Cosa succede dopo l’importazione
È la parte che cambia davvero le cose. Un file di preferiti è un elenco di titoli e URL: dentro non c’è niente. Appena l’archivio è in Marqly:
- L’AI assegna i tag a ogni pagina, senza che tu tocchi niente.
- Vengono generati i riassunti, così scorrendo la lista capisci cosa c’era dentro.
- La ricerca semantica si attiva su tutto, anche sui link vecchi: cerchi «quel tutorial su come si configura un dominio» e lo trovi anche se l’avevi salvato nel 2021 con un titolo incomprensibile.
- Con Pro puoi chattare con i tuoi salvataggi, cioè fare domande al tuo archivio e ricevere risposte con i link delle fonti.
Per molti è la prima volta che l’archivio smette di essere un cimitero di link e torna a essere consultabile.
Ordine di lavoro consigliato
| Passo | Cosa fare |
|---|---|
| 1 | Installa l’estensione e crea l’account gratuito |
| 2 | Importa una sola sorgente per volta, partendo dalla più grande |
| 3 | Aspetta la fine dell’elaborazione AI prima di caricare il file successivo |
| 4 | Prova tre ricerche a parole tue per verificare che tutto sia dentro |
| 5 | Fai pulizia: con i riassunti elimini in pochi minuti quello che non serve più |
Una sola importazione per sorgente evita i doppioni. Se qualcosa non torna, meglio accorgersene sul primo file che dopo averne caricati quattro.
E poi si riparte da qui
Finita l’importazione, le abitudini nuove sono due: salvare al volo senza catalogare e chiudere le schede senza paura. Da lì in avanti hai le schede aperte da salvare in blocco, la coda di lettura con i riassunti, l’evidenziatore in sei colori per quando leggi sul serio e, se studi, lo sconto studenti a 48 $ il primo anno (circa 46 €).
Il resto delle funzioni è nella panoramica di Marqly, e sul blog in italiano trovi i metodi per tenerlo in ordine nel tempo. Quando sei pronto, crea un account gratuito su app.marqly.com e carica il primo file: il piano gratuito è senza carta.
Domande frequenti
Come importo i preferiti di Chrome in Marqly?
Apri Gestione preferiti in Chrome, usa il menu con i tre puntini in alto a destra e scegli «Esporta preferiti»: ottieni un file HTML. In Marqly vai nelle impostazioni di importazione e carichi quel file.

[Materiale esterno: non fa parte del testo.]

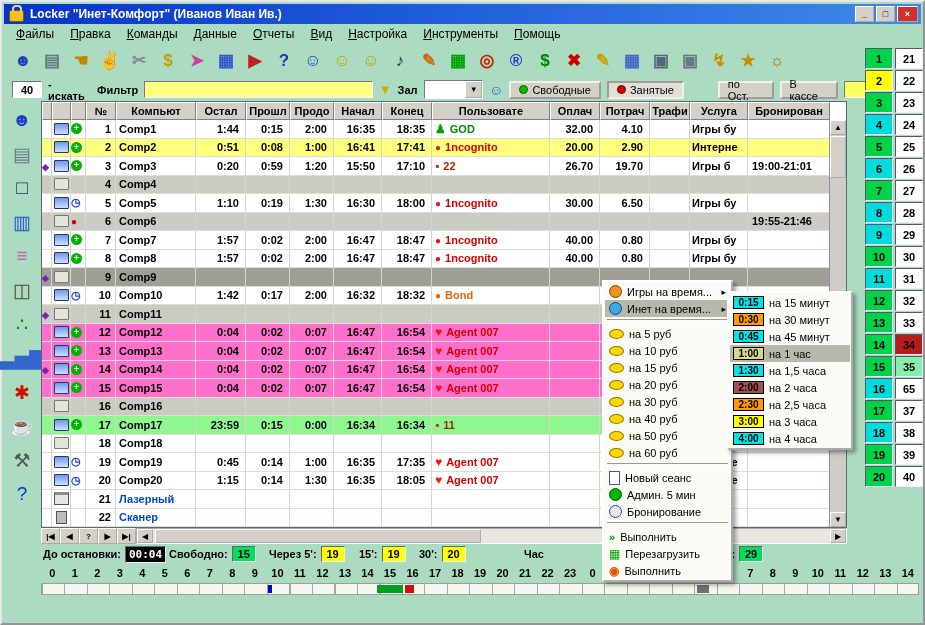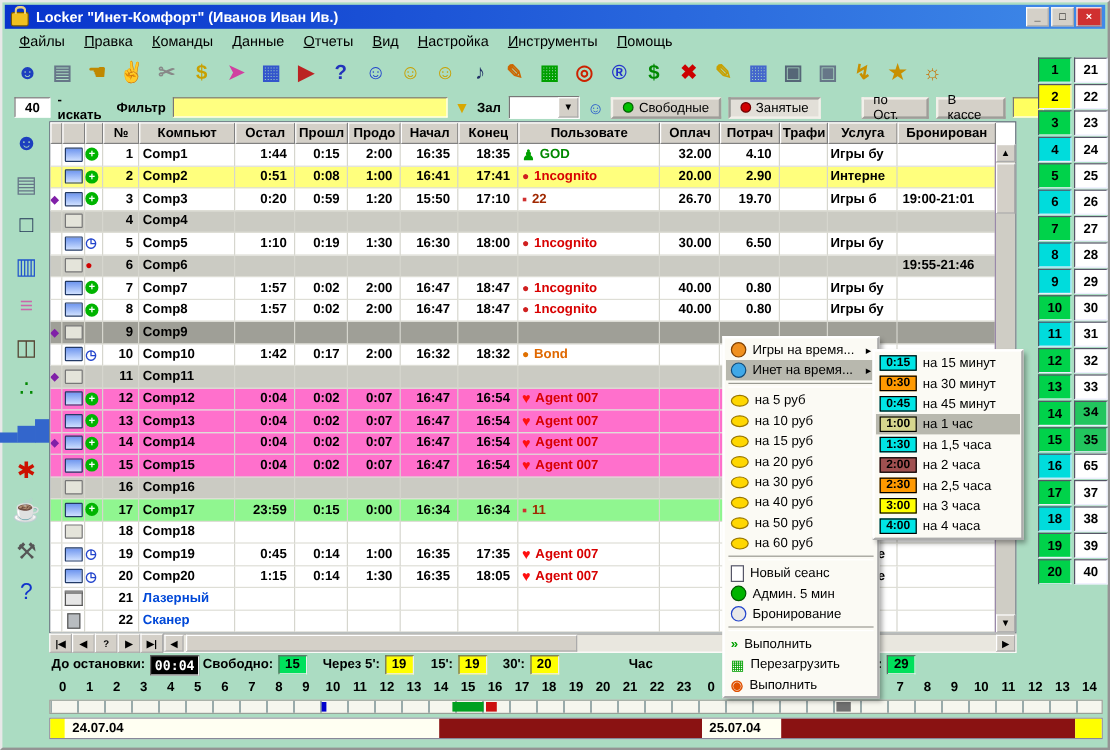"34" div.rcell { background: #22c55e -> #b91c1c; font-family: Liberation Mono, monospace -> none }
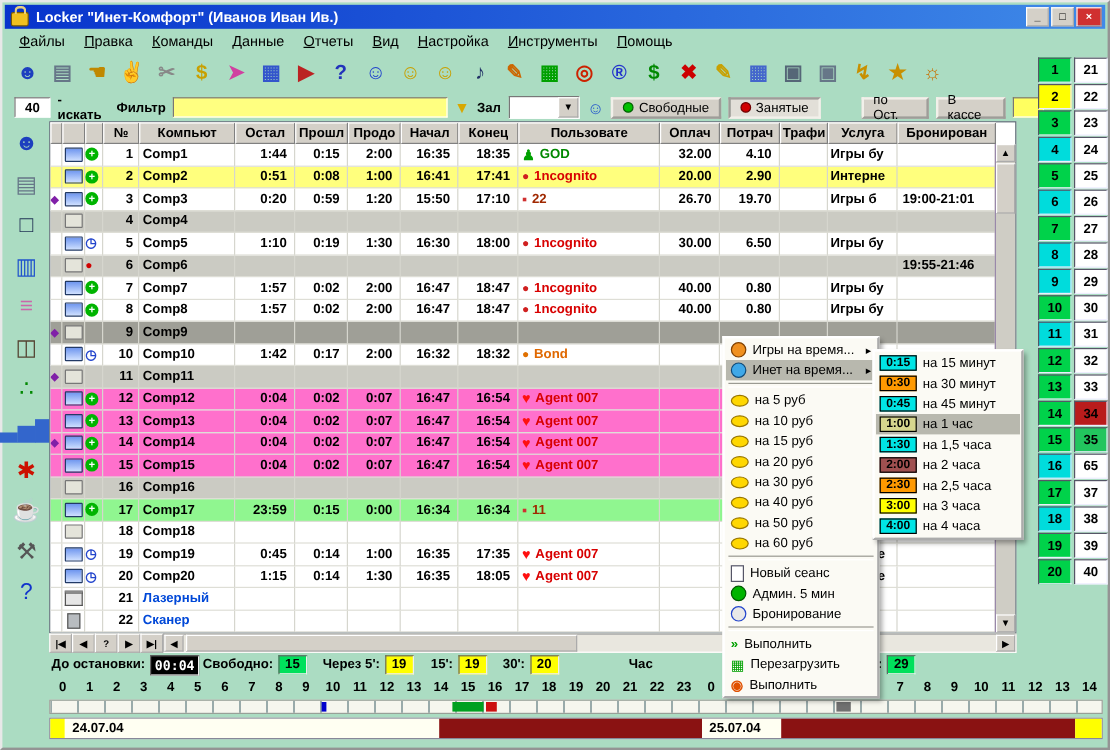"35" div.rcell { background: #22c55e -> #86efac }
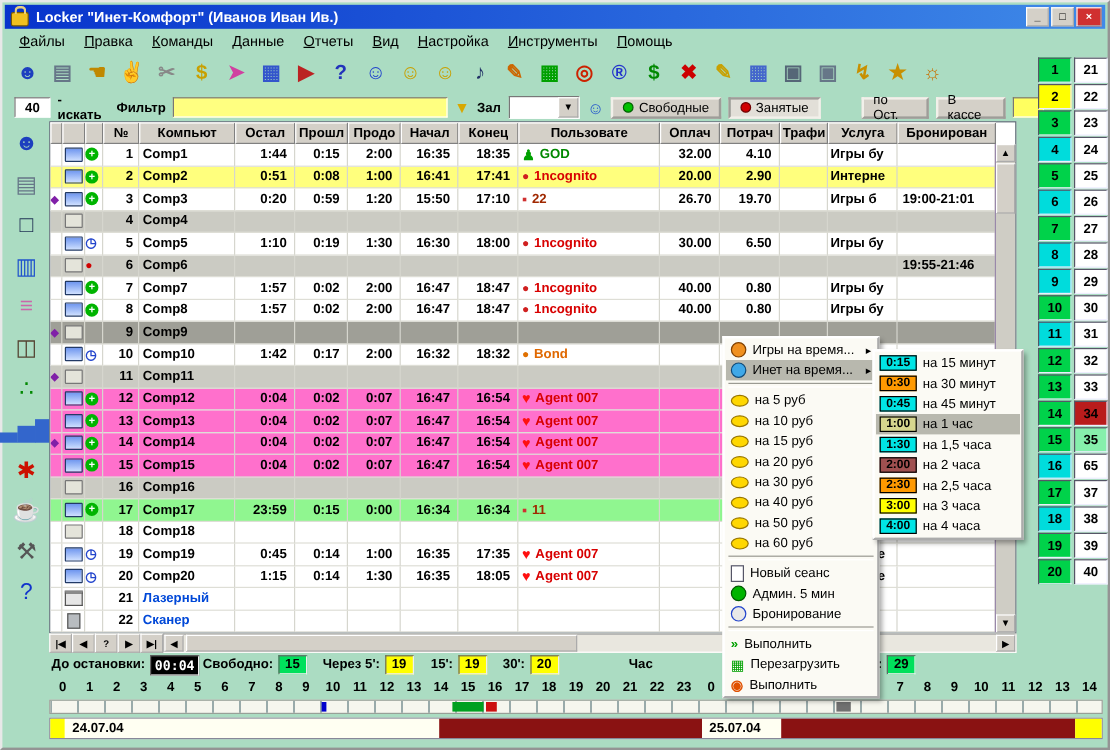"24.07.04" div.datebar { html: <div> <span></span> <span>24.07.04</span> <span></span> <span>25.07.04</span> <span></span> <span></span> </div> -> none }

Vale allo stesso modo per Edge, Firefox e Safari.
Da dove posso importare?
Da Pocket, da Raindrop e da qualsiasi file HTML di preferiti esportato da un browser. Puoi anche salvare i tuoi preferiti di X (Twitter).
Pocket ha chiuso: posso ancora recuperare i miei salvataggi?
Se all'epoca hai scaricato il file di export, sì: Marqly lo importa. Se non l'hai mai scaricato non c'è modo di recuperarlo dal servizio, ed è il motivo per cui conviene esportare i propri dati prima che serva.
L'importazione crea doppioni?
Se importi due volte lo stesso archivio puoi ritrovarti pagine ripetute. Conviene fare una sola importazione per sorgente e controllare il risultato prima di caricare un altro file.
Le cartelle diventano tag?
La struttura del file viene usata per organizzare quello che arriva, e in più l'AI assegna i suoi tag a ogni pagina. Il risultato è che anche l'archivio vecchio diventa cercabile per contenuto, non solo per nome della cartella.
Quanto ci mette?
Il caricamento del file dura pochi secondi. L'elaborazione AI di un archivio grande richiede un po' più di tempo e va avanti da sola: puoi chiudere la pagina e tornare dopo.